Real events outside the lecture room, however, prevent us from knowing how Valeriano treated Catullus’ most obscene poetry. Valeriano began his lectures under his Medici patron, Pope Leo X, who died unexpectedly very soon afterwards. The pope’s death, Valeriano’s grief, and the election of the new pope, Adrian VI, are all reported at the beginning of the third lecture. The lectures continued, but broke off for the summer of 1522. They resumed in the late autumn, by which time Adrian VI, a pious and puritanical Dutchman, had at last arrived in Rome - ‘‘together with the plague,’’ as Valeriano was to say some years later (Valeriano, De litteratorum infeli-citate 1.16, in Gaisser 1999). As luck would have it, Valeriano came to the first truly obscene poem (15) after the new pope’s arrival. At the beginning of his lecture he debates about whether he should omit it, claiming that his students are outraged at the very idea:
Alii recidisse nos iterum in Gottica et Vandalica tempora lamentantur, quod videatur, veluti statuis omnibus illi virilia decutiebant, nunc quoque e Ubris, siquid pruriat, tolli.

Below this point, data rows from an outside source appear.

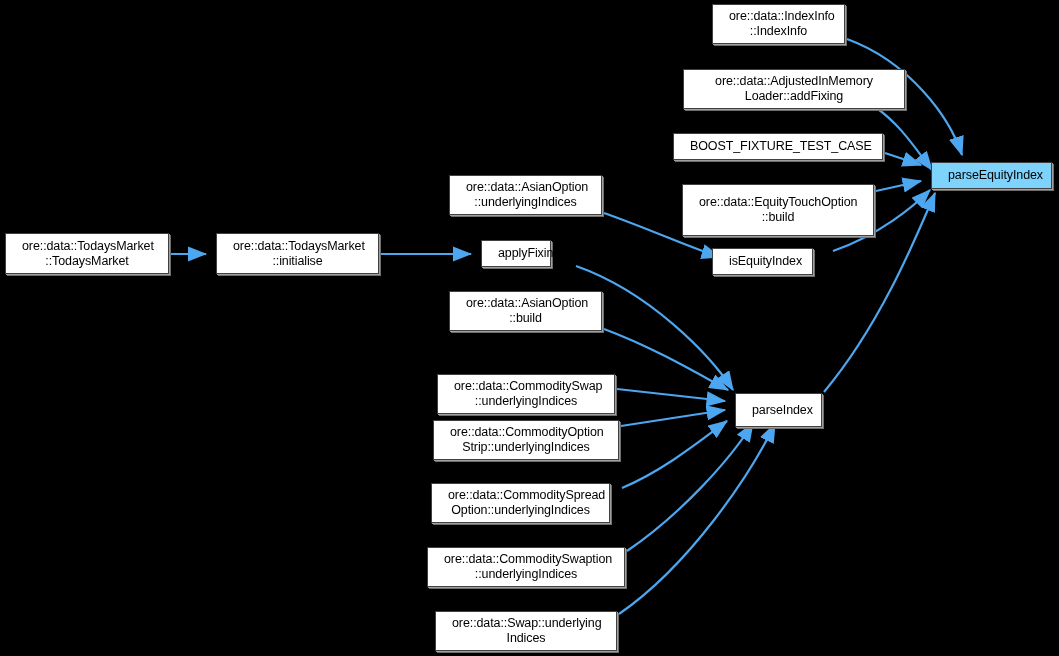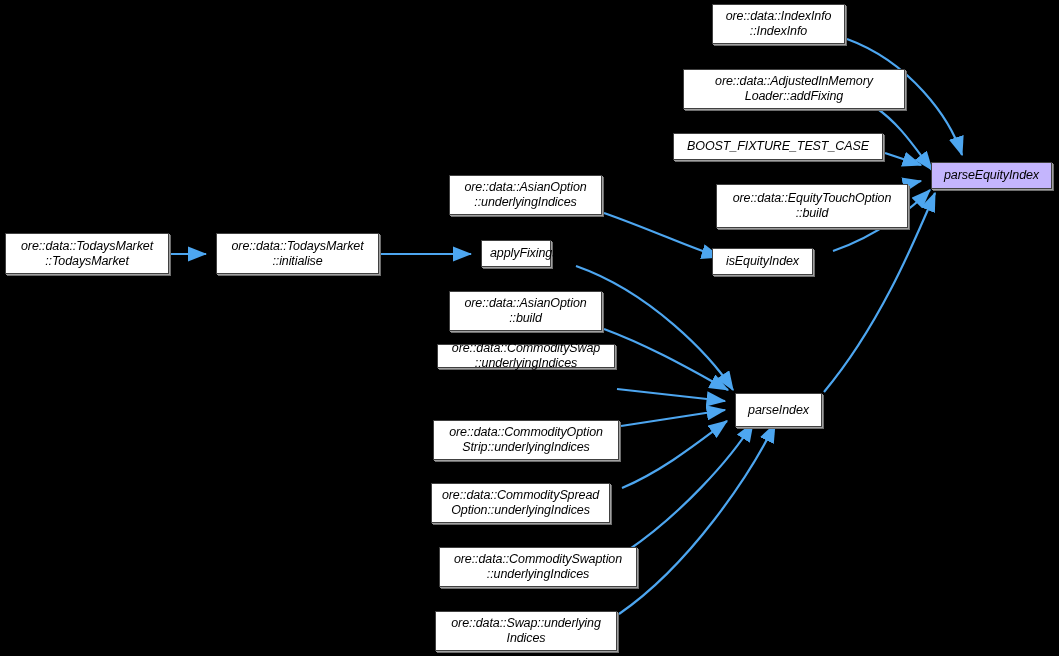--- a/index.html
+++ b/index.html
@@ -46,9 +46,8 @@
   .node-label {
     display: block;
     width: 100%;
-    padding: 0 8px;
+    padding: 0 16px;
     box-sizing: border-box;
-    font-style: italic;
   }
 </style>
 </head>

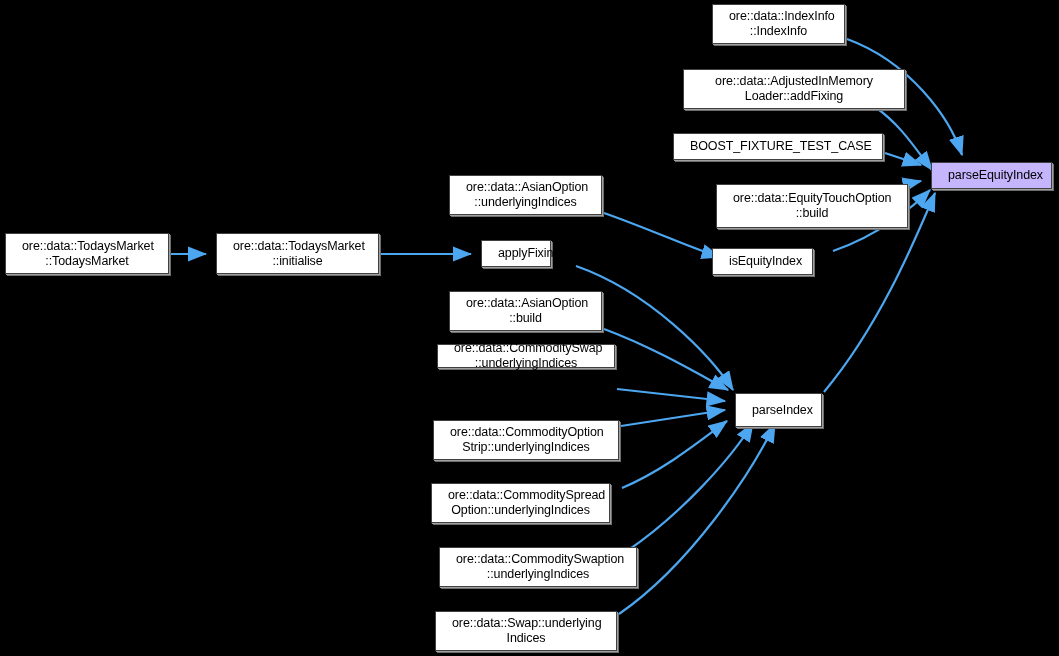--- a/index.html
+++ b/index.html
@@ -41,7 +41,7 @@
     z-index: 5;
   }
   .node.highlight {
-    background: #c4b5fd;
+    background: #7dd3fc;
   }
   .node-label {
     display: block;

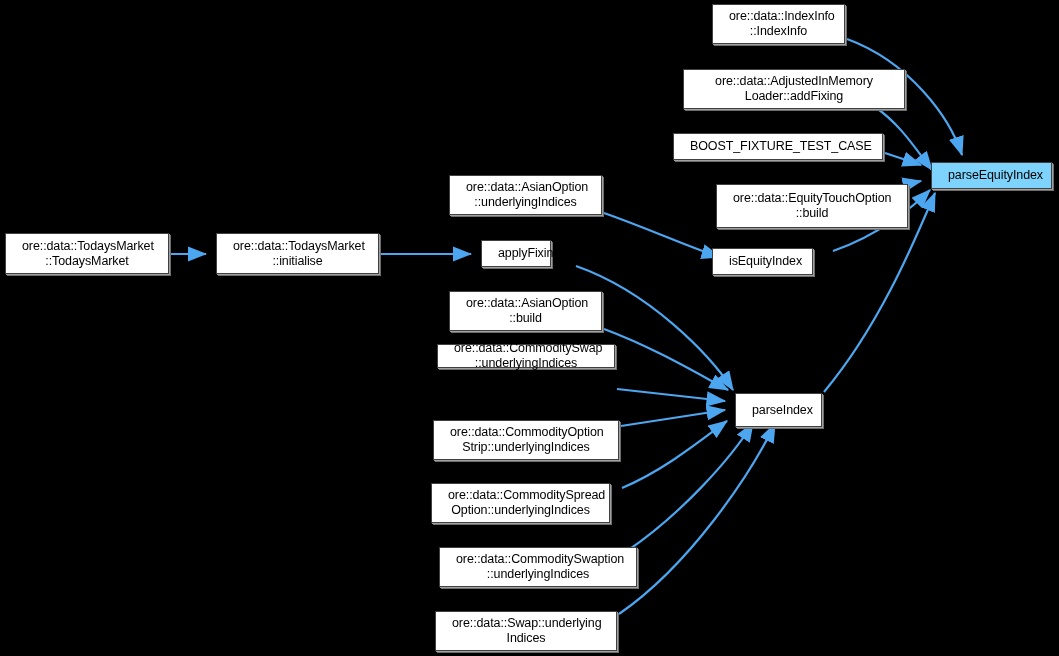--- a/index.html
+++ b/index.html
@@ -106,7 +106,7 @@
       <div class="node" style="left: 683px; top: 69px; width: 222px; height: 40px;"><span class="node-label">ore::data::AdjustedInMemory
 Loader::addFixing</span></div>
       <div class="node" style="left: 673px; top: 133px; width: 210px; height: 27px;"><span class="node-label">BOOST_FIXTURE_TEST_CASE</span></div>
-      <div class="node" style="left: 682px; top: 184px; width: 192px; height: 44px; margin-left: 34px;"><span class="node-label">ore::data::EquityTouchOption
+      <div class="node" style="left: 682px; top: 184px; width: 192px; height: 52px;"><span class="node-label">ore::data::EquityTouchOption
 ::build</span></div>
       <div class="node" style="left: 712px; top: 248px; width: 101px; height: 27px;"><span class="node-label">isEquityIndex</span></div>
       <div class="node" style="left: 735px; top: 393px; width: 87px; height: 34px;"><span class="node-label">parseIndex</span></div>

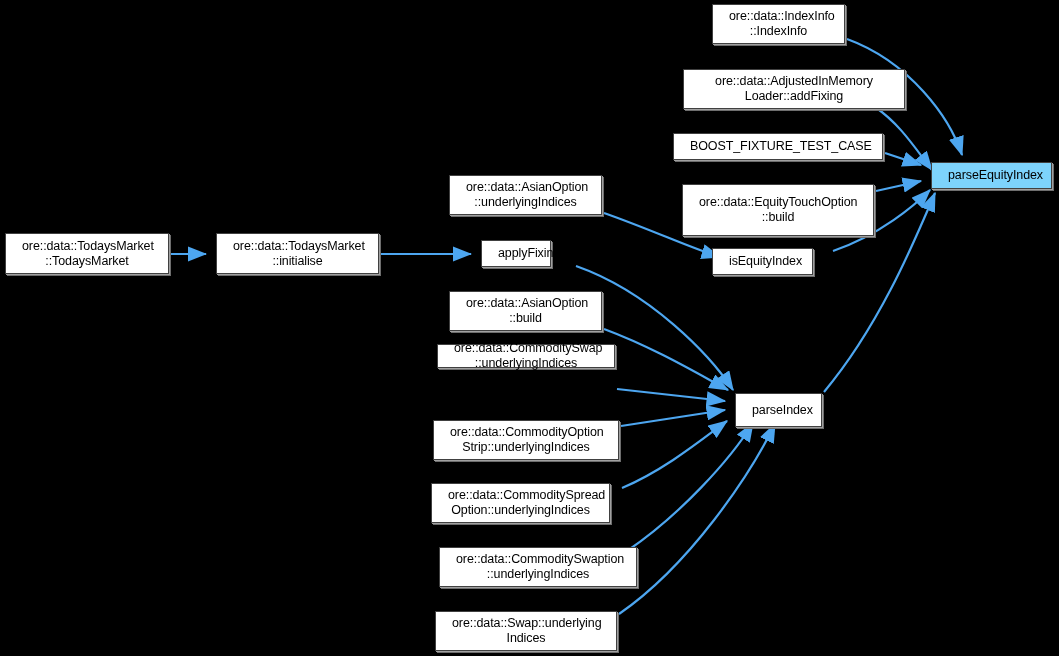--- a/index.html
+++ b/index.html
@@ -91,7 +91,7 @@
       <div class="node" style="left: 481px; top: 240px; width: 70px; height: 27px;"><span class="node-label">applyFixings</span></div>
       <div class="node" style="left: 449px; top: 291px; width: 153px; height: 40px;"><span class="node-label">ore::data::AsianOption
 ::build</span></div>
-      <div class="node" style="left: 437px; top: 344px; width: 178px; height: 24px;"><span class="node-label">ore::data::CommoditySwap
+      <div class="node" style="left: 437px; top: 374px; width: 178px; height: 40px;"><span class="node-label">ore::data::CommoditySwap
 ::underlyingIndices</span></div>
       <div class="node" style="left: 433px; top: 420px; width: 186px; height: 40px; justify-content: flex-end;"><span class="node-label">ore::data::CommodityOption
 Strip::underlyingIndices</span></div>

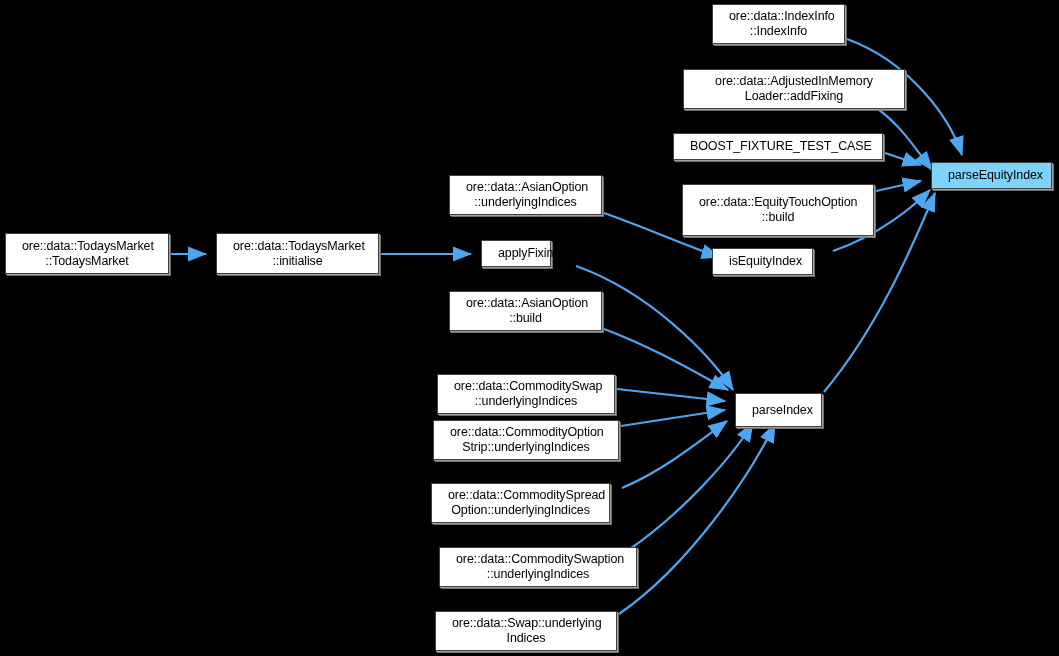--- a/index.html
+++ b/index.html
@@ -97,7 +97,7 @@
 Strip::underlyingIndices</span></div>
       <div class="node" style="left: 431px; top: 483px; width: 179px; height: 40px;"><span class="node-label">ore::data::CommoditySpread
 Option::underlyingIndices</span></div>
-      <div class="node" style="left: 427px; top: 547px; width: 198px; height: 40px; margin-left: 12px;"><span class="node-label">ore::data::CommoditySwaption
+      <div class="node" style="left: 427px; top: 547px; width: 198px; height: 40px;"><span class="node-label">ore::data::CommoditySwaption
 ::underlyingIndices</span></div>
       <div class="node" style="left: 435px; top: 611px; width: 182px; height: 40px;"><span class="node-label">ore::data::Swap::underlying
 Indices</span></div>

Some lament that we have fallen back into the times of the Goths and the Vandals because it seems that just as they used to cut off the genitals of all the statues, so now anything titillating is taken out of books, too. (Vat. lat. 5215, fol. 194v)

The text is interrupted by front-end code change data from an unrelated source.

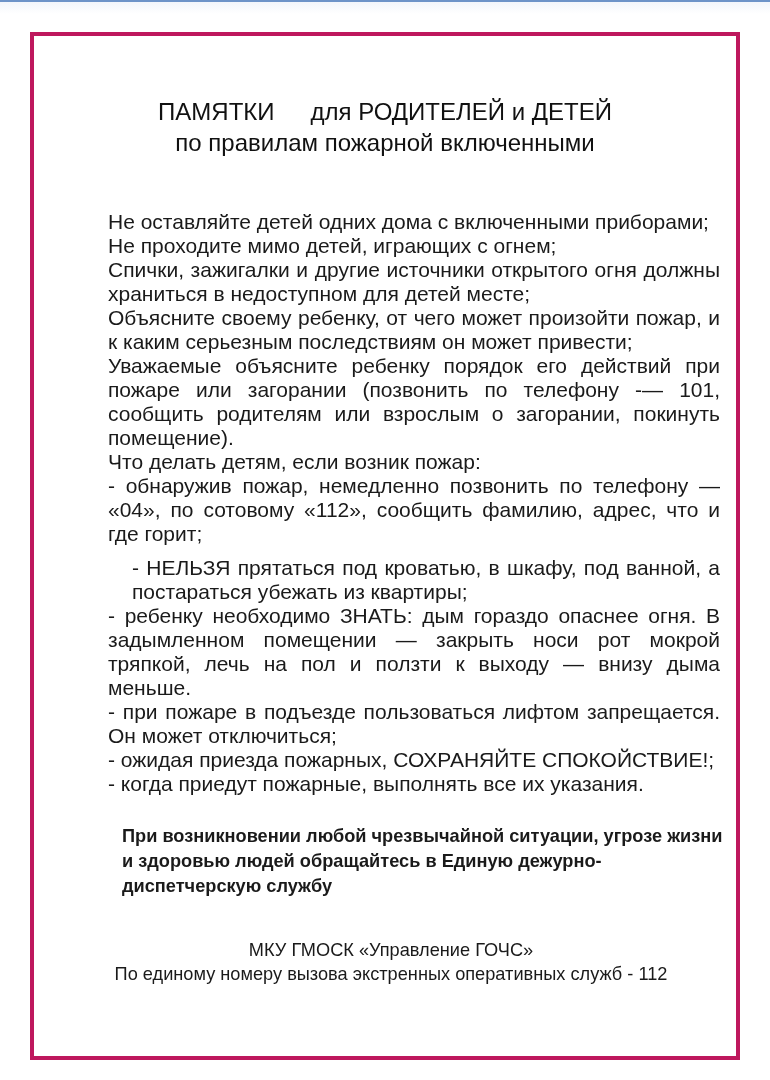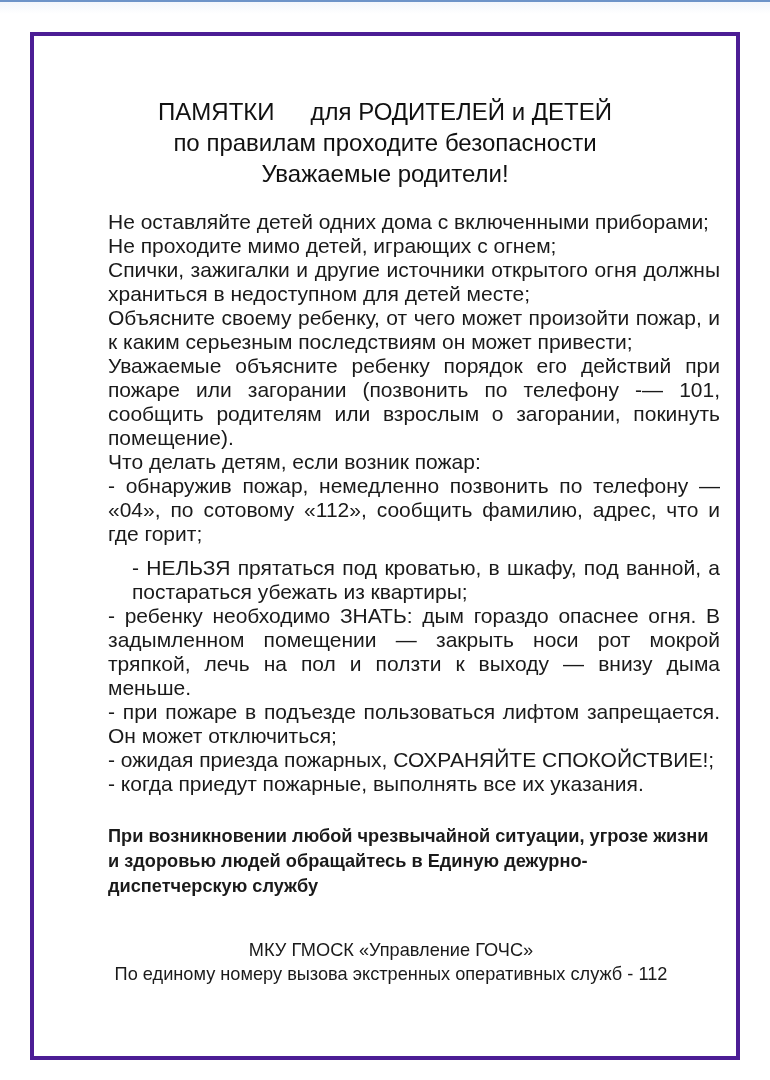--- a/index.html
+++ b/index.html
@@ -33,7 +33,7 @@
       top: 32px;
       width: 702px;
       height: 1020px;
-      border: 4px solid #4c1d95;
+      border: 4px solid #be185d;
       background: #ffffff;
       box-sizing: content-box;
       text-decoration: underline;

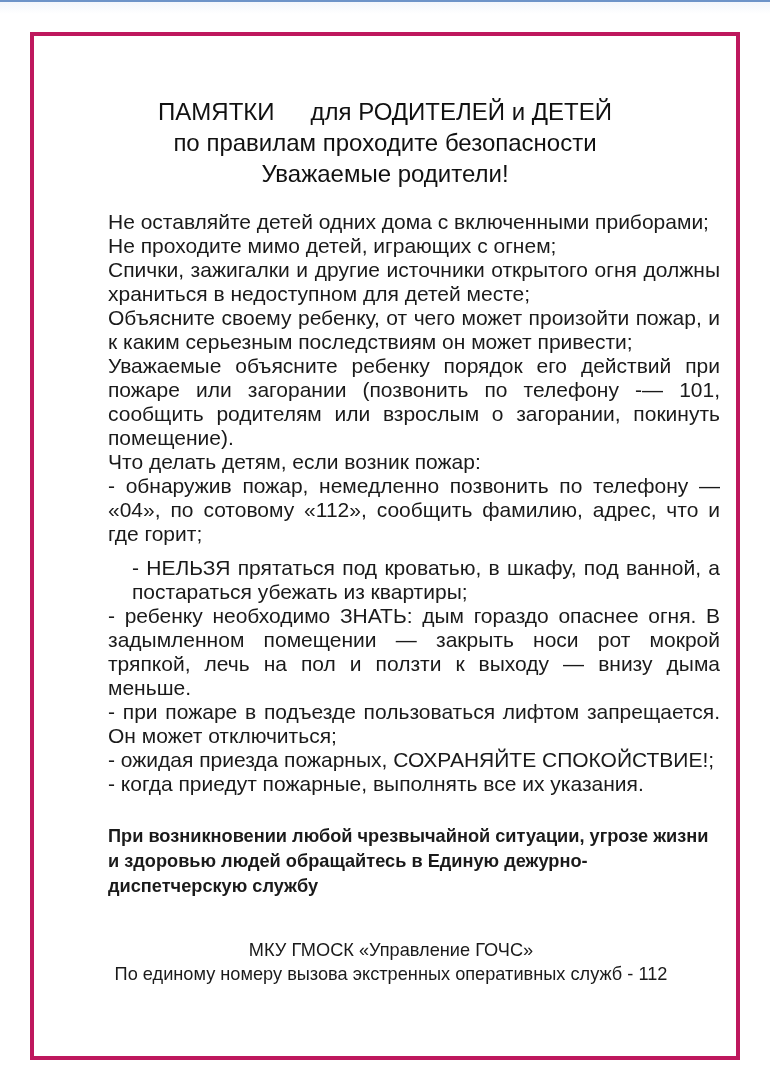--- a/index.html
+++ b/index.html
@@ -105,7 +105,7 @@
     <div>
       <span>ПАМЯТКИ</span><span class="gap"></span><span>для РОДИТЕЛЕЙ и ДЕТЕЙ</span>
     </div>
-    <div>по правилам проходите безопасности</div>
+    <div>по правилам пожарной включенными</div>
     <div>Уважаемые родители!</div>
   </div>
 

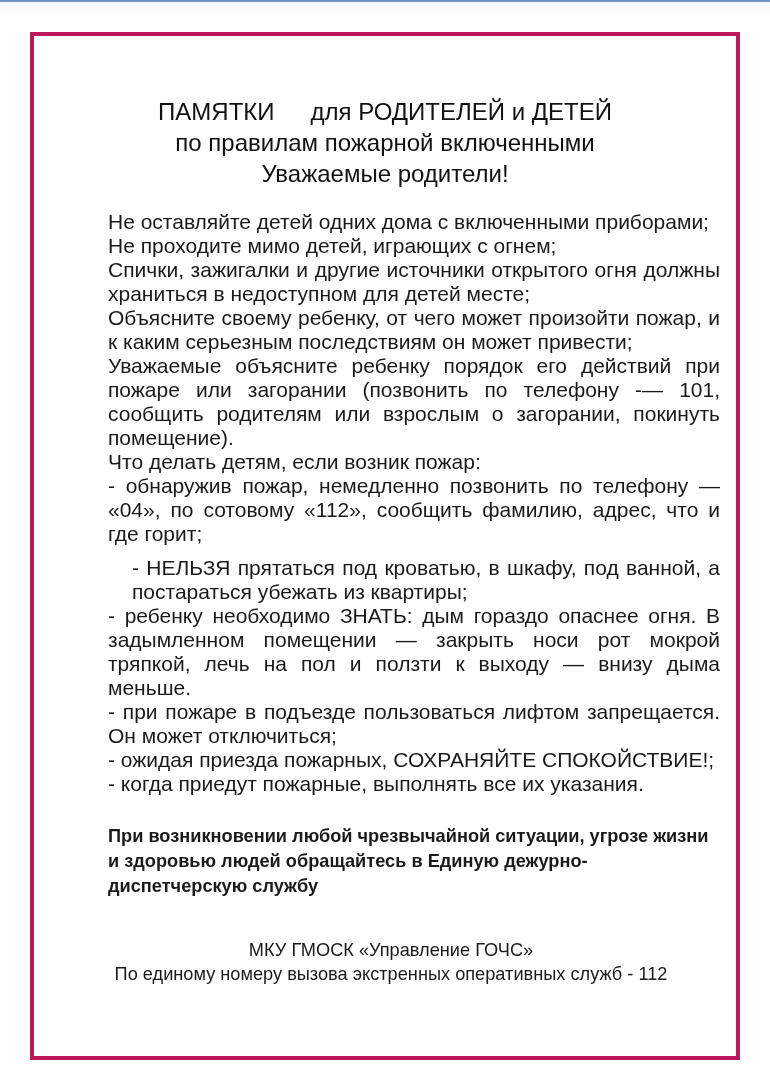--- a/index.html
+++ b/index.html
@@ -106,7 +106,6 @@
       <span>ПАМЯТКИ</span><span class="gap"></span><span>для РОДИТЕЛЕЙ и ДЕТЕЙ</span>
     </div>
     <div>по правилам пожарной включенными</div>
-    <div>Уважаемые родители!</div>
   </div>
 
   <div class="body-text">

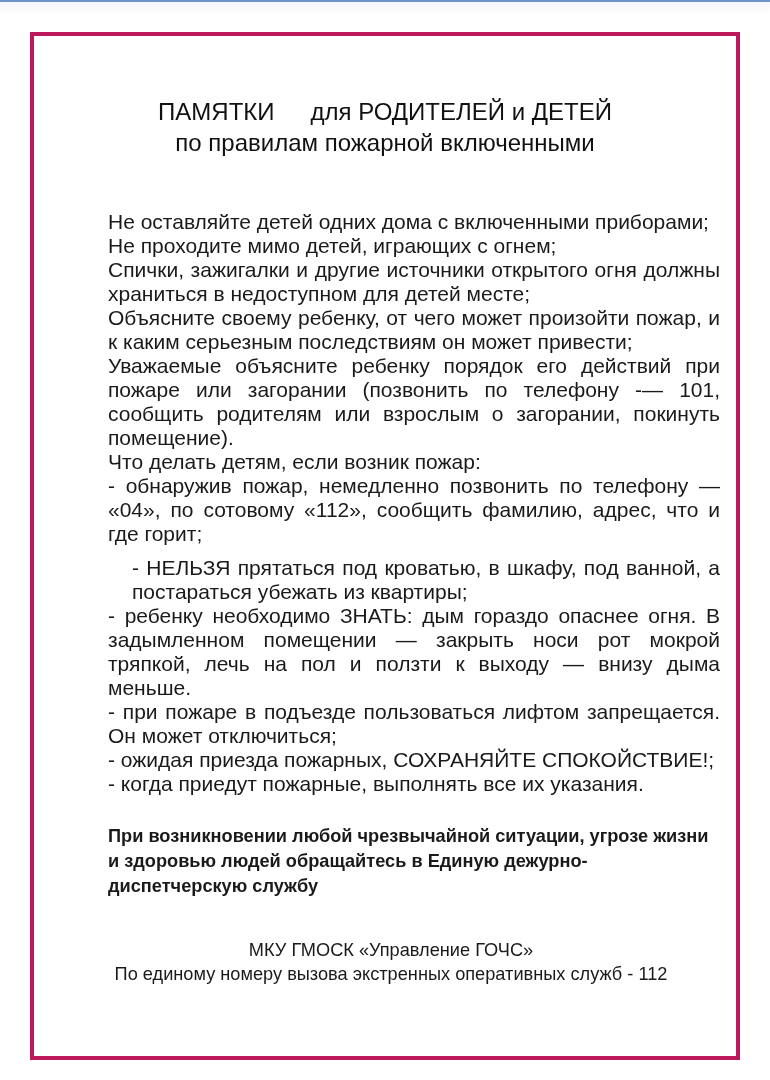--- a/index.html
+++ b/index.html
@@ -72,7 +72,7 @@
     }
     .notice {
       position: absolute;
-      left: 74px;
+      left: 88px;
       top: 788px;
       width: 612px;
       font-size: 18.2px;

Valeriano apparently gave his lecture, but we will never be sure, since he (or someone else) has cut out all the pages that would have contained it. The manuscript resumes with lectures on poems 17 and 22 (poem 21 is omitted). (For the numbering of the poems see the next section.) It is not clear how long the lectures continued. Conditions in Rome in autumn 1522 and spring 1523 were bad for humanists and poetry: the pope was hostile to secular intellectual activities; finances were so tight that university salaries often went unpaid; and the plague continued to ravage the city. A final catastrophe makes it impossible to know the extent of the lectures. In 1527 Rome was sacked by the troops of Charles V, and the manuscript with Valeriano’s lectures was among the casualties. A comment on the last folio contains the poignant note: ‘‘the rest was lost in the Sack of Rome’’ (Reliquum in direptione Romae desideratum, Vat. lat. 5215, fol. 249v). The lectures lay in obscurity until the twentieth century (Alpago-Novello 1926).